Les pêcheurs aux lignes emploient rarement un bateau, excepté des plates de Loire pour aller pêcher de manière ponctuelle dans les zones calmes du fleuve, notamment dans les bras secondaires, ou des zones de crues. Certains d’entre eux utilisent également le float-tube, ou de petites unités contemporaines, motorisés, en résine ou en alu.

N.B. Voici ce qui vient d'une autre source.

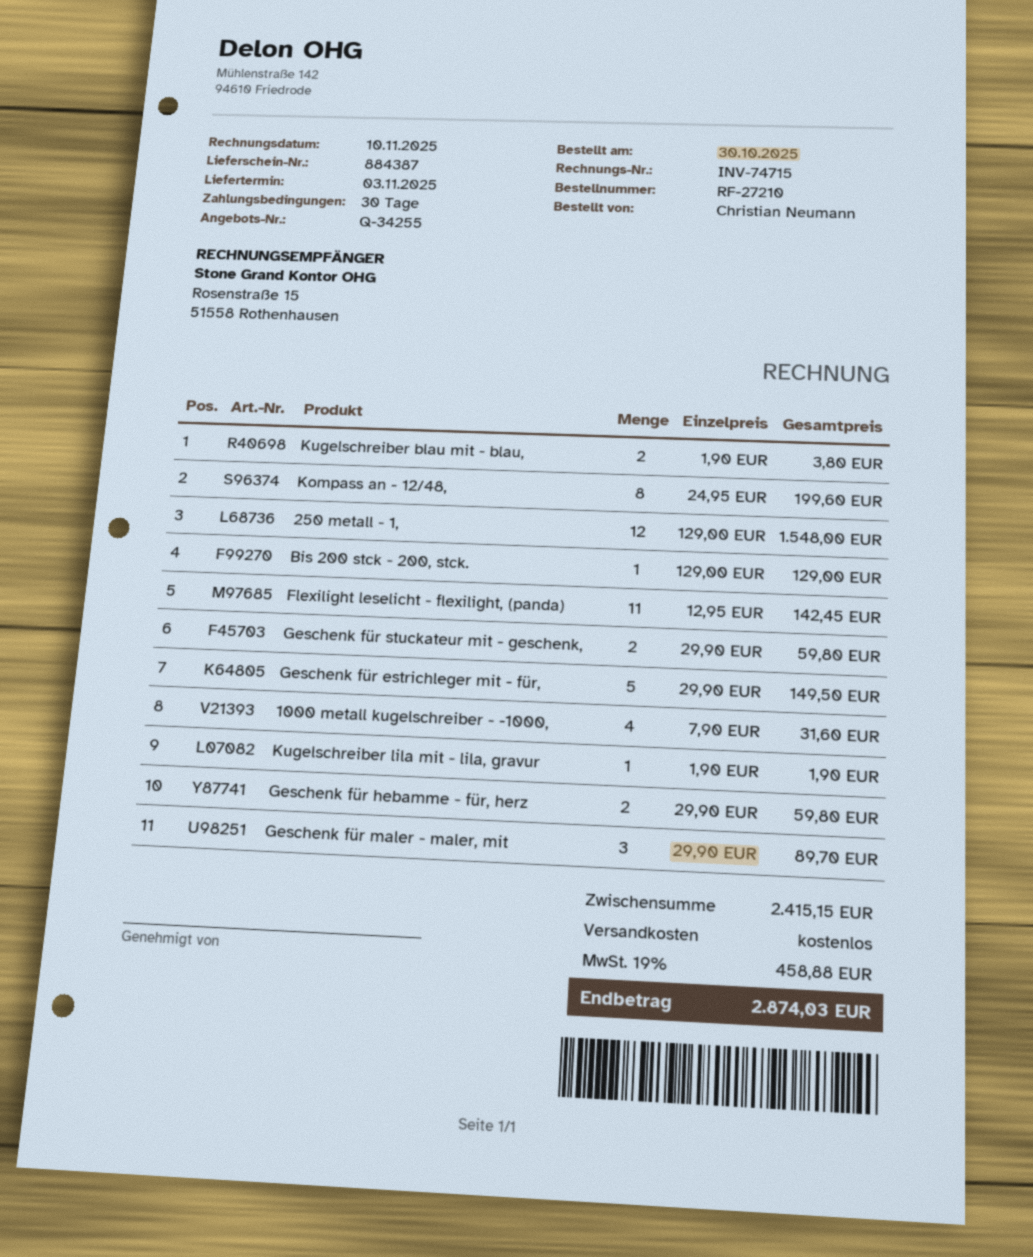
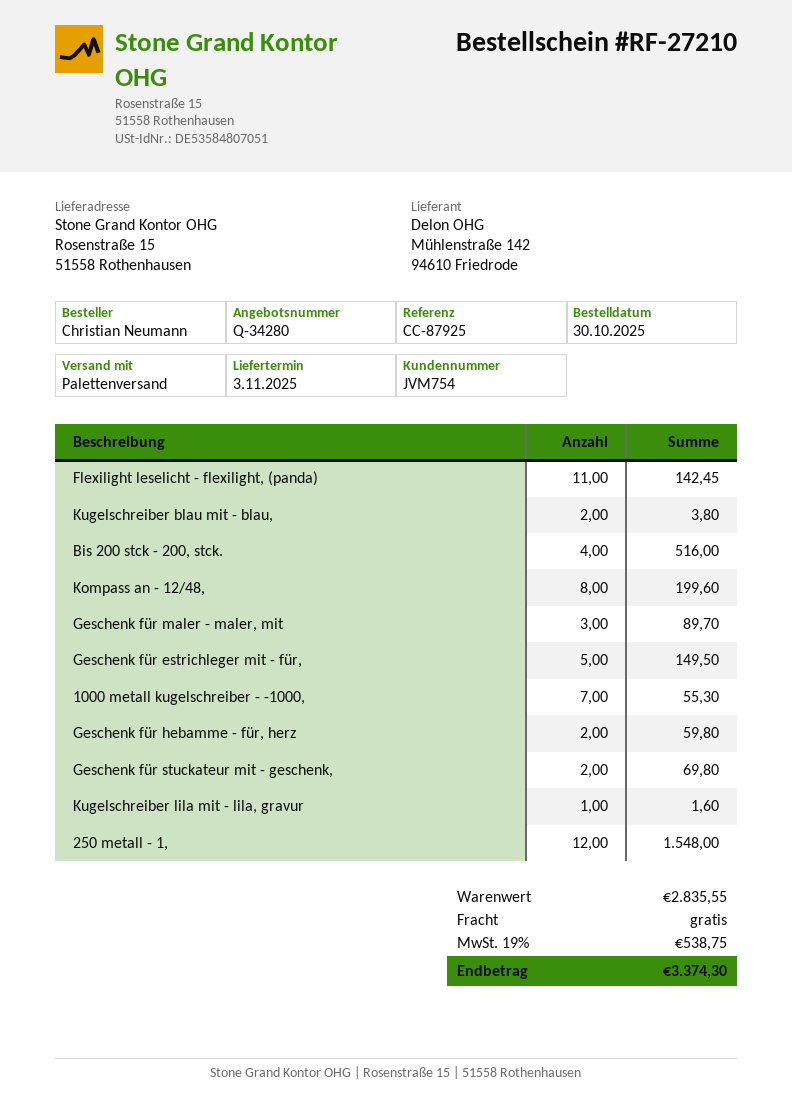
quote number: Q-34255 -> Q-34280
Bis 200 stck - 200, stck.: 1 for 129.00 -> 4 for 516.00
Geschenk für stuckateur mit - geschenk,: 2 for 59.80 -> 2 for 69.80
1000 metall kugelschreiber - -1000,: 4 for 31.60 -> 7 for 55.30
Kugelschreiber lila mit - lila, gravur: 1 for 1.90 -> 1 for 1.60
subtotal: 2415.15 -> 2835.55
tax: 19% = 458.88 -> 19% = 538.75
total: 2874.03 -> 3374.30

Les pêcheurs amateurs aux engins et aux filets voient leur nombre vivement diminuer chaque année, fragilisant la transmission des pratiques. Ces pêcheurs sont adhérents d’une Association Départementale des Pêcheurs Amateurs aux Engins et aux Filets (ADAPAEF) elles-mêmes fédérées à l’échelle nationale. L’ADAPAEF de chaque département est locatrice des baux de pêche (amodiation) du Domaine public fluvial, découpé en plusieurs lots de l’amont à l’aval. Chaque pêcheur prend une licence annuelle pour un lot (licence « petite pêche »), agrémentée, éventuellement, d’autres droits (anguille jaune, lamproie, carrelet de terre). Chaque lot mesure, en moyenne entre 10 et 15 km. Les pêcheurs aux engins et filets pratiquent selon une réglementation stricte. Chaque préfet fixe annuellement les pratiques, spatialement (réserves), temporellement (dates d’ouverture-fermeture, calendrier), et techniquement (nombre, type et qualité d’engins et filets autorisés). Il est d’usage, sur la Loire, d’employer une plate pour aller poser et relever les engins et filets. Chaque pêcheur a son coin de pêche, qu’il partage fréquemment avec quelques amis, voisins, ou membres de sa famille. Il n’est ainsi pas rare de partir relever à plusieurs. Les engins sont généralement tendus plusieurs jours, voire semaines durant, et relevés quotidiennement. Cela dépend fortement des conditions du fleuve, trop de crue, ou un étiage prolongé sont évidemment peu propices à ce type de pêche. Les pêcheurs embarquent une rame et une gaffe, ainsi qu’un long crochet pour attraper les cordées qui tendent les engins, ou les flotteurs (généralement des bidons vides). Ils emploient parfois une grande perche pour se déplacer le long des berges, ou durant les crues et étiages, pour sonder. Plusieurs pêcheurs sont passés aux plates aluminium, et certaines associations ont fabriqué des plates neuves, soit en bois, soit en résine. Quelques femmes sont titulaires de ce type de licences.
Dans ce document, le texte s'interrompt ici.